Directions
Up to and including the line that contains "Small Gauze Bow", return every line from the start of the data, unchanged.

Given records
● ● ● ●
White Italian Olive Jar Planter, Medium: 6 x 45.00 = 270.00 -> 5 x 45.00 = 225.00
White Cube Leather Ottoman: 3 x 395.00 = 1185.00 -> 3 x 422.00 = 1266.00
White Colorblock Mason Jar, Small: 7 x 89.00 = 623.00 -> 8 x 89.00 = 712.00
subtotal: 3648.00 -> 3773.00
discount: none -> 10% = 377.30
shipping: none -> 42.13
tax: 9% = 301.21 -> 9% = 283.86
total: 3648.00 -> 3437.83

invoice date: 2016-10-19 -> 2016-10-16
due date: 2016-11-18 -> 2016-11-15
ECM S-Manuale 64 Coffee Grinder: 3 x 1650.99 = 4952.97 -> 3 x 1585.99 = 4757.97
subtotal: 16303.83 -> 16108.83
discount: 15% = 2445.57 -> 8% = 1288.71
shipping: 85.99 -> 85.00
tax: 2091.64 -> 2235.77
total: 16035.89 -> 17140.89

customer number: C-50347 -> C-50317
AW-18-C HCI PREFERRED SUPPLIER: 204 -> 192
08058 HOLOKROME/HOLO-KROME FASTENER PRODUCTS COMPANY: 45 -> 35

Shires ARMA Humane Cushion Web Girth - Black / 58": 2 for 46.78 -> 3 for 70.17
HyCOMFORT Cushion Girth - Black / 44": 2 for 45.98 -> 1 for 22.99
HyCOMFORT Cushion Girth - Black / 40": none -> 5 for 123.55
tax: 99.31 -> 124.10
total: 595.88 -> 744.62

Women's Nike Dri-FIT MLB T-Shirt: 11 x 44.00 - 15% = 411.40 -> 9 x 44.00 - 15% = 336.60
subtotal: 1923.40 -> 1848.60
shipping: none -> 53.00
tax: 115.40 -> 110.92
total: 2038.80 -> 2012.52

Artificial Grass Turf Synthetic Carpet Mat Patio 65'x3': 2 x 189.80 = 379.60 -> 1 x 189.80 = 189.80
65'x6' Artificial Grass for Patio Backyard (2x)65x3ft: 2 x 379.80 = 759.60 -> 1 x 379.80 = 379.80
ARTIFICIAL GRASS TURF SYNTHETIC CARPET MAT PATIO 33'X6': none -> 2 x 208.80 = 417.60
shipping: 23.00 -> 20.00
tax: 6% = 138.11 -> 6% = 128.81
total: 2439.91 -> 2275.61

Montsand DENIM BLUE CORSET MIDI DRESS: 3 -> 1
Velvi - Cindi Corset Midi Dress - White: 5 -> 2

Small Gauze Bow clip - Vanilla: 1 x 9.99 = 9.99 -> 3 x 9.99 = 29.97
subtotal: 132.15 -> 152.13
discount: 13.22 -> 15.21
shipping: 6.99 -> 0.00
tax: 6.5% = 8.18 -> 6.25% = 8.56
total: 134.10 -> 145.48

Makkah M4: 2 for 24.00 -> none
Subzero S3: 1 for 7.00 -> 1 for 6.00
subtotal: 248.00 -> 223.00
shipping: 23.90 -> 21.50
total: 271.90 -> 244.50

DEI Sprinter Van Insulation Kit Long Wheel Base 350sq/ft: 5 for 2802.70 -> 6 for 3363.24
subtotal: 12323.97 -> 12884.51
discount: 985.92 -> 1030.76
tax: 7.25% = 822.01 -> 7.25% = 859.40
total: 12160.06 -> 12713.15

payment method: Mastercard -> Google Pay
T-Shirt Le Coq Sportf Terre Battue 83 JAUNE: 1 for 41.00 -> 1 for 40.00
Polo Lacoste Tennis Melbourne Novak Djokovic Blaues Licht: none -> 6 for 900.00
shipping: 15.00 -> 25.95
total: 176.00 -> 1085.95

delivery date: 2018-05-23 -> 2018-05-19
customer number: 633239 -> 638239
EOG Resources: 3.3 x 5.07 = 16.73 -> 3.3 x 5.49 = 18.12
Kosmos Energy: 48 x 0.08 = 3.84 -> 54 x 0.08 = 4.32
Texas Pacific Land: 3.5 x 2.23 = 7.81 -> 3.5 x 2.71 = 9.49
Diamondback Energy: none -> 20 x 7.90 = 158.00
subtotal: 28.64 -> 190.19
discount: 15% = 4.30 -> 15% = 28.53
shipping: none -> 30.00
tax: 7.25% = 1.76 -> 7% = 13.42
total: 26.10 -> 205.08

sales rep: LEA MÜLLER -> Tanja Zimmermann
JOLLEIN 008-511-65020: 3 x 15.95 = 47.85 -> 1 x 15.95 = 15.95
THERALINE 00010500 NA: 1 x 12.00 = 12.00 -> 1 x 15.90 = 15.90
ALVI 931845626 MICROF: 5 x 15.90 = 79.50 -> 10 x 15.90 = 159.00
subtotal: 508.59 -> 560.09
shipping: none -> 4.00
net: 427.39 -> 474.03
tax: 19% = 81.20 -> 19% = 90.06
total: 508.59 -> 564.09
● ● ● ●
Solved exercise
White Italian Olive Jar Planter, Medium: 6 x 45.00 = 270.00 -> 5 x 45.00 = 225.00
White Cube Leather Ottoman: 3 x 395.00 = 1185.00 -> 3 x 422.00 = 1266.00
White Colorblock Mason Jar, Small: 7 x 89.00 = 623.00 -> 8 x 89.00 = 712.00
subtotal: 3648.00 -> 3773.00
discount: none -> 10% = 377.30
shipping: none -> 42.13
tax: 9% = 301.21 -> 9% = 283.86
total: 3648.00 -> 3437.83

invoice date: 2016-10-19 -> 2016-10-16
due date: 2016-11-18 -> 2016-11-15
ECM S-Manuale 64 Coffee Grinder: 3 x 1650.99 = 4952.97 -> 3 x 1585.99 = 4757.97
subtotal: 16303.83 -> 16108.83
discount: 15% = 2445.57 -> 8% = 1288.71
shipping: 85.99 -> 85.00
tax: 2091.64 -> 2235.77
total: 16035.89 -> 17140.89

customer number: C-50347 -> C-50317
AW-18-C HCI PREFERRED SUPPLIER: 204 -> 192
08058 HOLOKROME/HOLO-KROME FASTENER PRODUCTS COMPANY: 45 -> 35

Shires ARMA Humane Cushion Web Girth - Black / 58": 2 for 46.78 -> 3 for 70.17
HyCOMFORT Cushion Girth - Black / 44": 2 for 45.98 -> 1 for 22.99
HyCOMFORT Cushion Girth - Black / 40": none -> 5 for 123.55
tax: 99.31 -> 124.10
total: 595.88 -> 744.62

Women's Nike Dri-FIT MLB T-Shirt: 11 x 44.00 - 15% = 411.40 -> 9 x 44.00 - 15% = 336.60
subtotal: 1923.40 -> 1848.60
shipping: none -> 53.00
tax: 115.40 -> 110.92
total: 2038.80 -> 2012.52

Artificial Grass Turf Synthetic Carpet Mat Patio 65'x3': 2 x 189.80 = 379.60 -> 1 x 189.80 = 189.80
65'x6' Artificial Grass for Patio Backyard (2x)65x3ft: 2 x 379.80 = 759.60 -> 1 x 379.80 = 379.80
ARTIFICIAL GRASS TURF SYNTHETIC CARPET MAT PATIO 33'X6': none -> 2 x 208.80 = 417.60
shipping: 23.00 -> 20.00
tax: 6% = 138.11 -> 6% = 128.81
total: 2439.91 -> 2275.61

Montsand DENIM BLUE CORSET MIDI DRESS: 3 -> 1
Velvi - Cindi Corset Midi Dress - White: 5 -> 2

Small Gauze Bow clip - Vanilla: 1 x 9.99 = 9.99 -> 3 x 9.99 = 29.97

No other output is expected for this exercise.